Much of my job was overseeing compliance with the National Environmental Policy Act and other relevant federal laws, regulations and policies. I saw the reality of how managers’ biases could influence how these were interpreted and implemented… I repeatedly raised concerns that the latest science on landscape ecology and conservation biology was being ignored in NEPA documents. My concerns were likewise ignored, even though these omissions created vulnerabilities in the adequacy of the NEPA analyses, including on cumulative impacts.

I’ll steal from Thomas Linzey again:

The National Environmental Policy Act requires environmental impact statements for any project that uses federal money. But there is no accompanying legal requirement to select the least environmentally destructive course of action. The act is supposed to inform decision makers, yet it is not binding in any way on the decision. So, really, it’s a pointless expenditure of money that gives people the illusion that something is being done to protect the environment.

Spotts, a good-hearted bureaucrat, must have been surprised to see the total inadequacy of NEPA to address “concerns” and “latest science” and “conservation”, et cetera, et cetera. When you run into the word compliance in a job description, you will recognize that the compliance officer does not seek that a job is well-done or efficient, but that the job—document in this case—was done exactly within specifications. Every “t” crossed and every “i” dotted, even when those T’s and I’s spell out one word: destruction.

This article is not to drag Richard Spotts through the coals. Some of his aforementioned ideas, oft-repeated but salient, are worth re-visiting during a new administration. But let me repeat this: The U.S. Forest Service, Fish and Wildlife Service, and Bureau of Land Management aren’t here to protect land or life. They aren’t here for me or you. They were borne over a century ago for one thing only: good money-making business, otherwise known as the exploitation of land resources by means of grazing, mining, or oil extraction.

Spotts points out one last egregious plan by the BLM:

The BLM is pushing to allow a destructive “Northern Corridor” highway through its Red Cliffs NCA, even through feasible alternatives are available.

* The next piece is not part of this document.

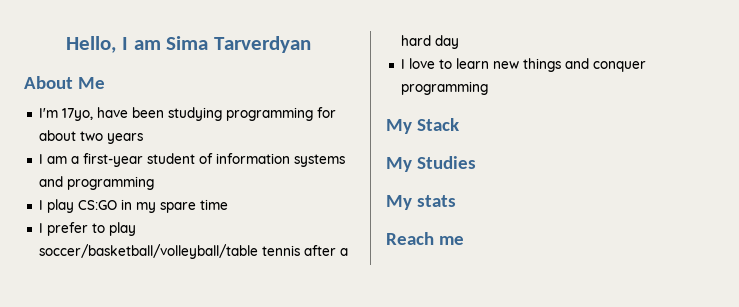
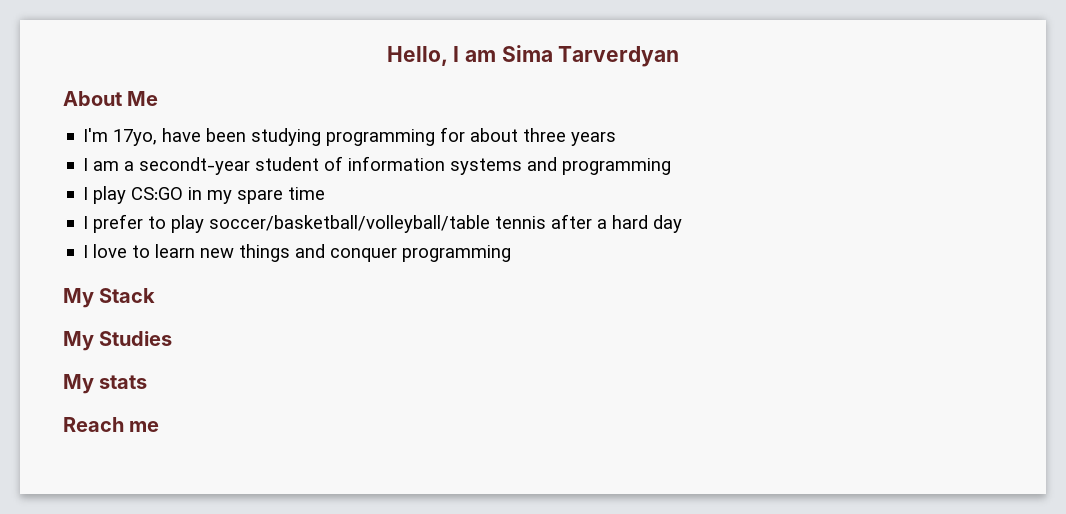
- I'm 17yo, have been studying programming for about two years
+ I'm 17yo, have been studying programming for about three years
- I am a first-year student of information systems and programming
+ I am a secondt-year student of information systems and programming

Here is a parallel with Thomas Linzey’s past with the Community Environmental Legal Defense Fund:

Construction of the Virginia highway project meant blowing apart a mountain and wreaking havoc in southwestern Virginia’s pristine and historic Ellett Valley, which happened to be two miles away from where Linzey’s father still lived. At the time, Linzey believed in the effectiveness of the National Environmental Policy Act, a law established to “create and maintain conditions under which man and nature can exist in productive harmony.” Over time, CELDF brought forth five lawsuits. They lost in every ruling… Speaking through a bullhorn from the back of a pickup truck, he read out a “Eulogy For Ellett Valley,” and was thrown in jail. (This “road to nowhere” still doesn’t connect to anything and has caused wide-scale water losses throughout the region.)